Stringing: Alternate Tiple String Sets

Ever since getting hooked on my 20s Regal tiple (tee-play unless you're a yokel and say tip-ull) a few years ago I've tried maybe a dozen different stringing setups on it. I always return to a uke-centric GCEA stringing, though, but there are certainly a few ways to do it.

The first alteration I did, however, was to my instrument in which I replaced the original 5-on-a-plate tuners with 4-on-a-plate StewMac repro sets made for mandolin. I didn't need to do this but as I was starting to use the instrument now and then for shows I wanted to make tuning a little less troublesome (it's easier to tune pairs on the fly). This of course necessitated a bridge and nut alteration which some folks might find obnoxious to have to do. I just wanted to mention this idea because this change is what ultimately got me using my tiple a lot more.

Anyhow, below are my favorite stringing setups to date for the instrument. Note that some of them may need saddle adjustments to keep them best in tune up the neck. Also note that the gauges listed only mention two strings: for the third string on the center courses, simply double the lighter-gauge string used.

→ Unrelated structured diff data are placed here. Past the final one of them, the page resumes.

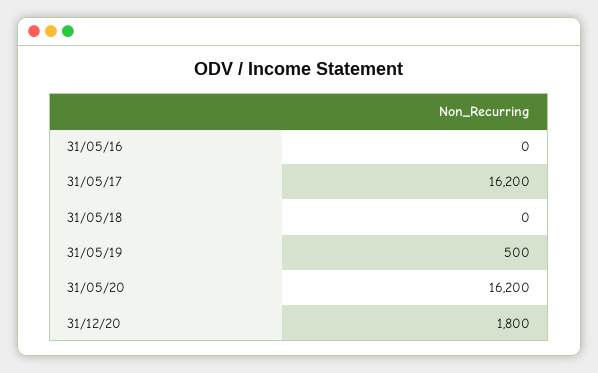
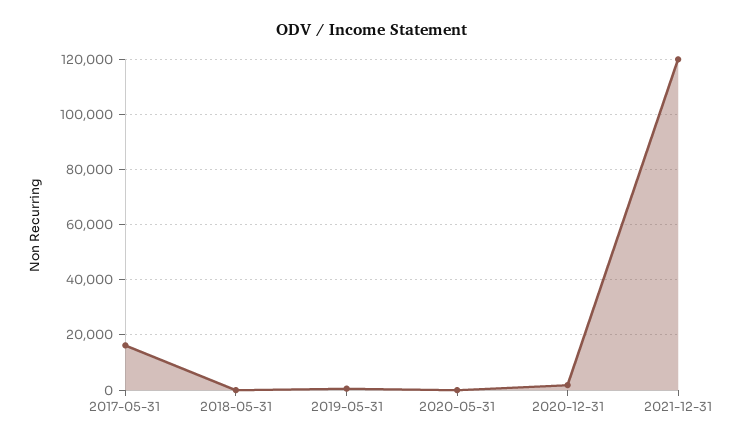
31/05/16: 0 -> none
31/05/20: 16200 -> 0
2021-12-31: none -> 120000

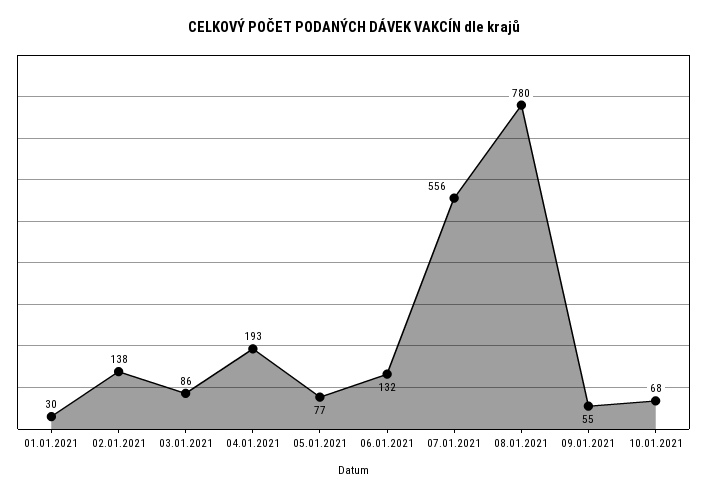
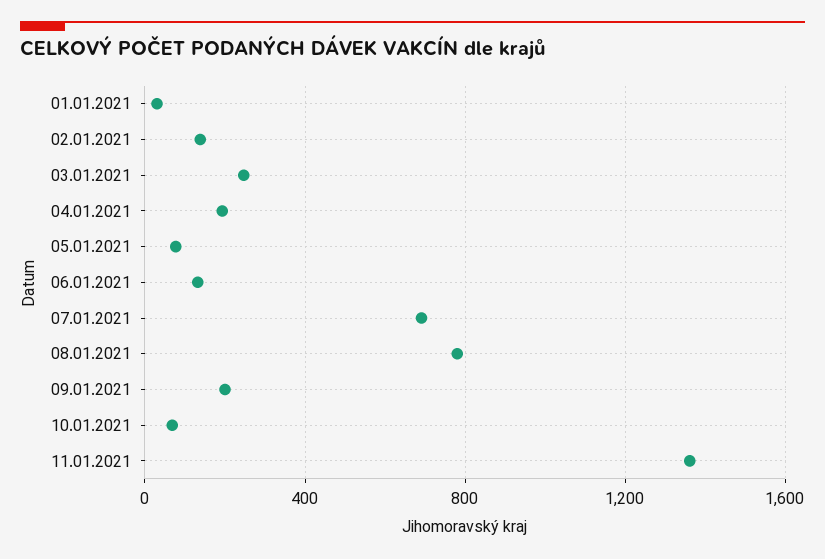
03.01.2021: 86 -> 250
07.01.2021: 556 -> 700
09.01.2021: 55 -> 200
11.01.2021: none -> 1350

G: 10/22w, C: 08/17, E: 14/14, A: 09/09

This is like a modern 8-string uke tuned to GCEA (low to high) with octaves on the G&C courses. This has become my favorite set as it provides a nice tight uke-ish sound but due to its range also vaguely sounds like any number of Latin-style instruments -- Cuban tres, Puerto Rican cuatro, and whatnot. I keep the stringing fairly light to enhance a bit of harmonic sustain and keep a sparkly tone. With the unison-strung E and A courses you also have a bit of your range that works quite well for lead work, too.

G: 11/24w, C: 16/38w, E: 14/30w, A: 10/20w

This used to be my favorite stringing and is roughly similar in gauge to a standard GHS tiple set, but the A string in this version is given a low octave note making the whole instrument strung in octaves. That means that the thinner strings are at regular re-entrant uke pitch while the bigger wound strings sound an octave lower. This makes the instrument as a whole sound huge for its size -- like a pocket 12-string guitar.

G: 10/10, C: 17/17, E: 14/14, A: 09/09

Taropatch ukes used unison stringing originally (taropatch ukes = 8-string concert-sized instruments) and so this set is all strung in unison (the same size/pitch per double/triple courses), too. This gives a shimmery, sweet, magical and recording-friendly sound that will really thicken up a track or arrangement in the uke frequency range. The downside is that you don't get the typical octave "zing" sound one associates with a tiple.

G: 11/24w, C: 16/38w, E: 14/30w, A: 10/10

This is gauged-out a little heavier than standard tiple sets because standard sets are intended to be strung ADF#B like many ukes were back in the 1920s. These days folks across-the-board tend to tune GCEA and so these gauges may work a bit better and be more tuning-stable for that full-step-lower tuning.

C: 38w, G: 24w, D: 16, A: 10
Double and triple these strings to get a mandola tuning out of your tiple. The nut and saddle will likely need intonation and height adjustments for best fit.

D: 15/34w, G: 11/24w, B: 08/17, E: 14/14

The low notes (wound strings) are the same pitch as a baritone ukulele or the DGBE strings of a guitar. This is a nice, full-sounding tuning for folks more familiar with the fingering on a baritone uke. You could also replace the 34w on the D with a plain 15 to make this a re-entrant instrument with a "high D" to maintain that uke sort of chime.


Julien said…
Thanks to have taken time to share all these informations. Very interesting ! :)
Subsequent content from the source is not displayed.